The last two options employ virtual tape libraries (VTLs), where disk systems are placed behind a server running software that lets the disk array pretend to be one or more tape libraries. "Standalone virtual tape library" (this page) shows standalone VTLs that sit next to a physical tape library and pretend to be another tape library. Once you back up to a standalone VTL, you must use the backup server to copy its backups to physical tape if you want to send them offsite. An integrated VTL (see "Integrated virtual tape library," this page) sits between a physical tape library and a backup server, where it pretends to be a physical library. The backup server backs up to the integrated VTL, which then copies the data to the physical tape portion of its library.

When backup software backs up to a disk-as-disk system, it knows it's a disk and typically creates a file within the filesystem. To distinguish these backups from those sent to a tape (or virtual tape) target, some people refer to these types of backups as filesystem-based backups.

Advantages of disk-as-disk targets
The biggest advantage disk-as-disk targets have over most VTL targets is price. Most disk-as-disk systems are priced significantly less per gigabyte than VTL systems because you're paying for the value of the VTL software.

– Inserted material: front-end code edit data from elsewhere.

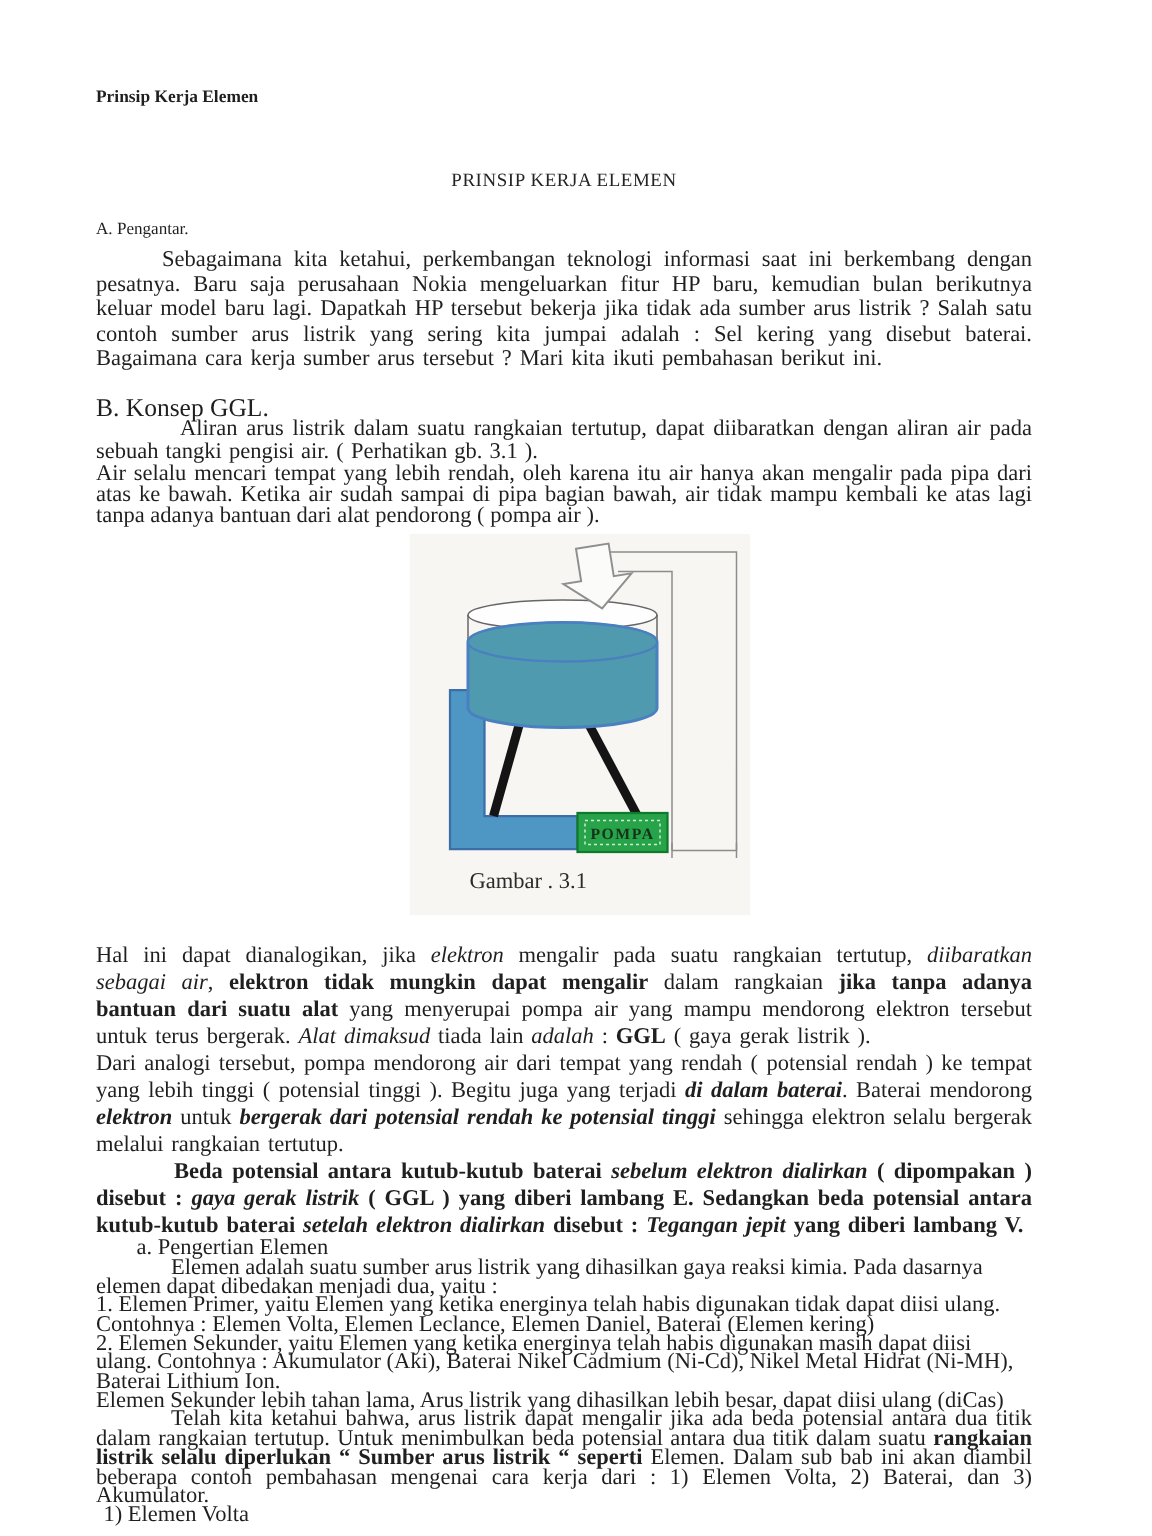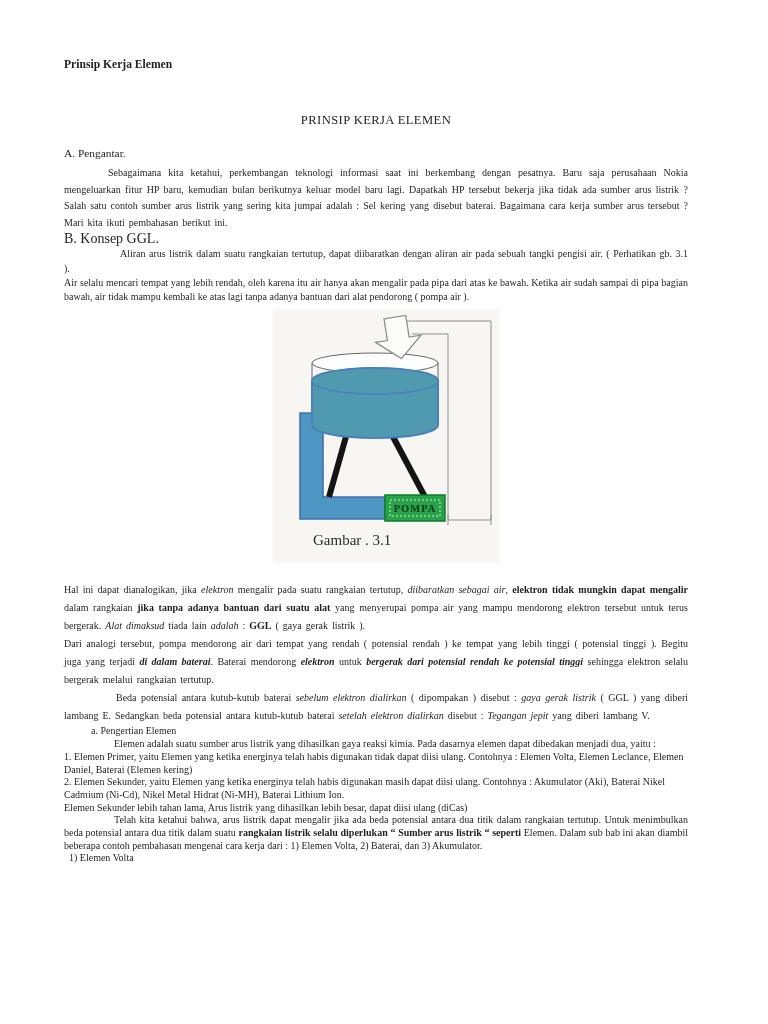--- a/index.html
+++ b/index.html
@@ -16,7 +16,7 @@
   .doc-title{margin-top:42px;text-align:center;font-size:12.6px;letter-spacing:.4px;color:#242424;}
   .a-heading{margin-top:19px;font-size:11.4px;}
   p{margin:0;}
-  .body-text{font-size:10px;}
+  .body-text{font-size:15px;}
   .para-a{margin-top:6px;line-height:16.5px;text-align:justify;text-indent:44px;word-spacing:1.5px;}
   .b-heading{margin-top:0;font-size:14px;line-height:15px;}
   .para-b1{line-height:15px;text-align:justify;text-indent:56px;word-spacing:1px;}

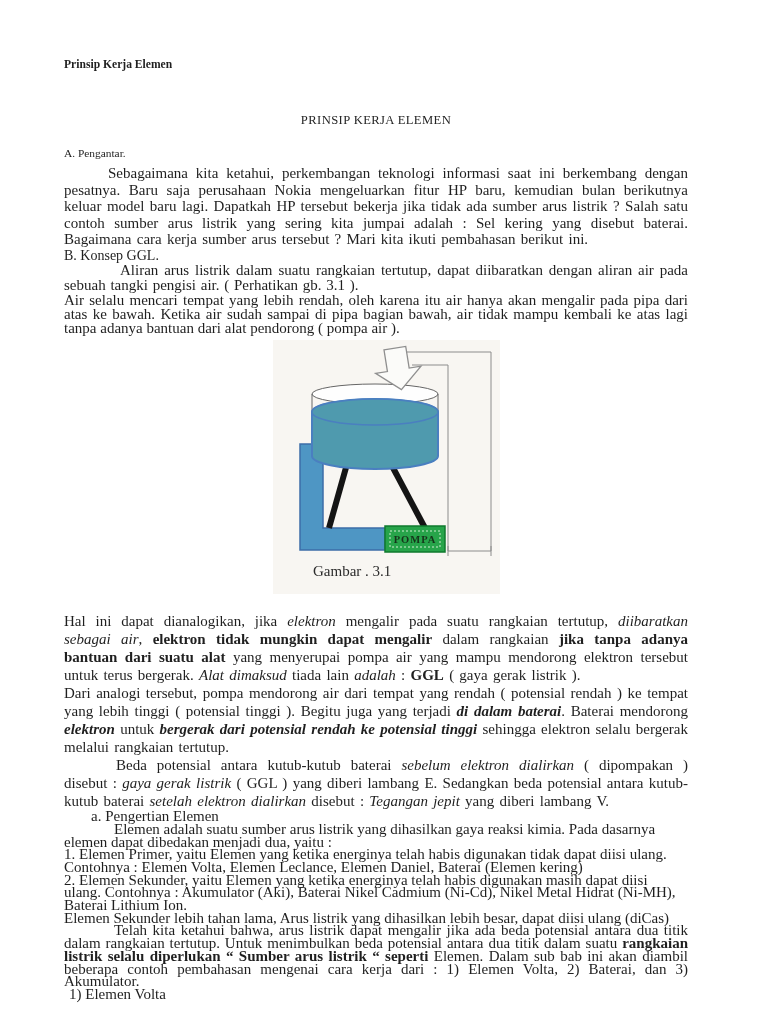--- a/index.html
+++ b/index.html
@@ -18,7 +18,7 @@
   p{margin:0;}
   .body-text{font-size:15px;}
   .para-a{margin-top:6px;line-height:16.5px;text-align:justify;text-indent:44px;word-spacing:1.5px;}
-  .b-heading{margin-top:0;font-size:14px;line-height:15px;}
+  .b-heading{margin-top:16px;font-size:17px;line-height:15px;}
   .para-b1{line-height:15px;text-align:justify;text-indent:56px;word-spacing:1px;}
   .para-b2{line-height:14.2px;text-align:justify;}
   .figure-wrap{margin-top:5px;margin-left:209px;width:227px;height:254px;}

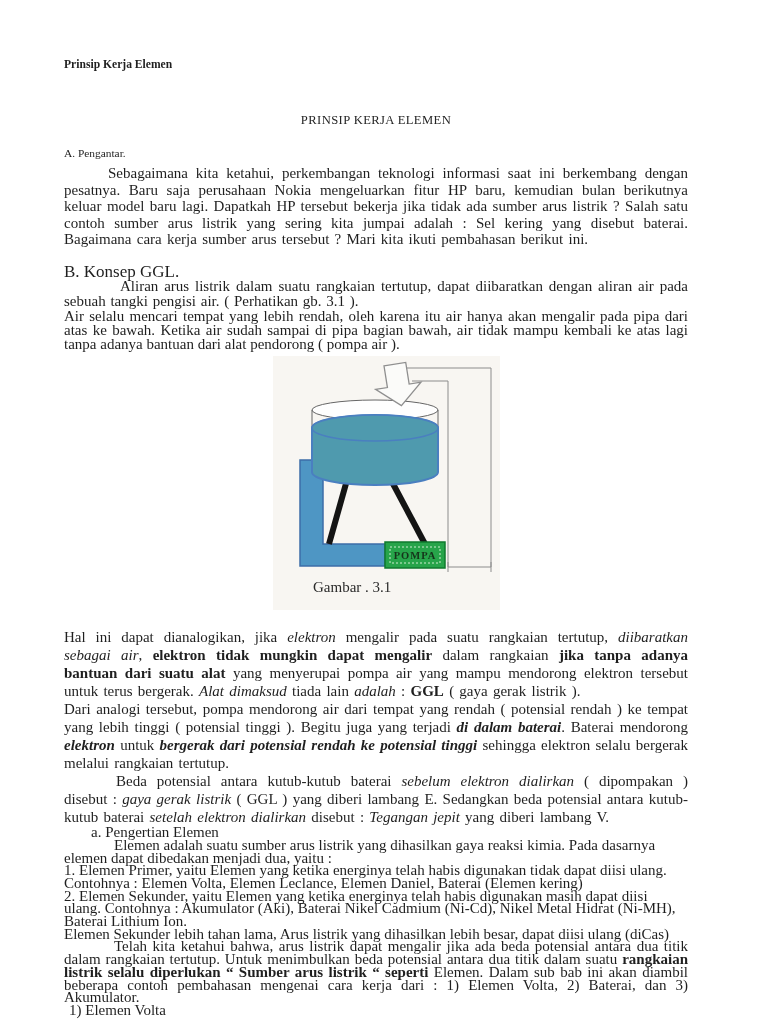--- a/index.html
+++ b/index.html
@@ -24,7 +24,7 @@
   .figure-wrap{margin-top:5px;margin-left:209px;width:227px;height:254px;}
   .loose{line-height:18px;text-align:justify;word-spacing:1.5px;}
   .para-hal{margin-top:18px;}
-  .para-beda{text-indent:52px;}
+  .para-beda{text-indent:52px;font-weight:bold;}
   .tight{line-height:12.7px;}
   .c-heading{margin-top:4px;}
   .c-sub{padding-left:27px;}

It's possible to save more money by redeploying an older, decommissioned array as a disk-as-disk target. Decommissioned arrays are often end-of-life units without service contracts, so these contracts should be resumed if you're using the unit in a production system. (Service contracts on older equipment can be expensive; be sure to compare the cost of resuming the contract to that of a new system with a contract included.) Another advantage of disk-as-disk backup targets is that most backup software companies don't currently charge to back up to them; unfortunately, this is changing.

The final advantage of disk-as-disk targets is their flexibility, which may come into play if you plan on moving away from a traditional backup architecture to, for example, a data-reduction backup or a replication-based backup system. A data-reduction backup system tries to eliminate redundant blocks of backed up data, reducing the amount of data sent across the network and stored on the secondary storage system. A replication-based backup system uses replication as the mechanism to move data to a secondary location where it's then backed up. If one of these two new architectures is possibly in your future, you might want to consider a disk-as-disk target now; one advantage of disk-as-disk targets is that they're exactly what data-reduction backup systems and replication-based backup systems need as a target. You can't replicate to tape, and data reduction backup systems are also designed to go to disk-as-disk.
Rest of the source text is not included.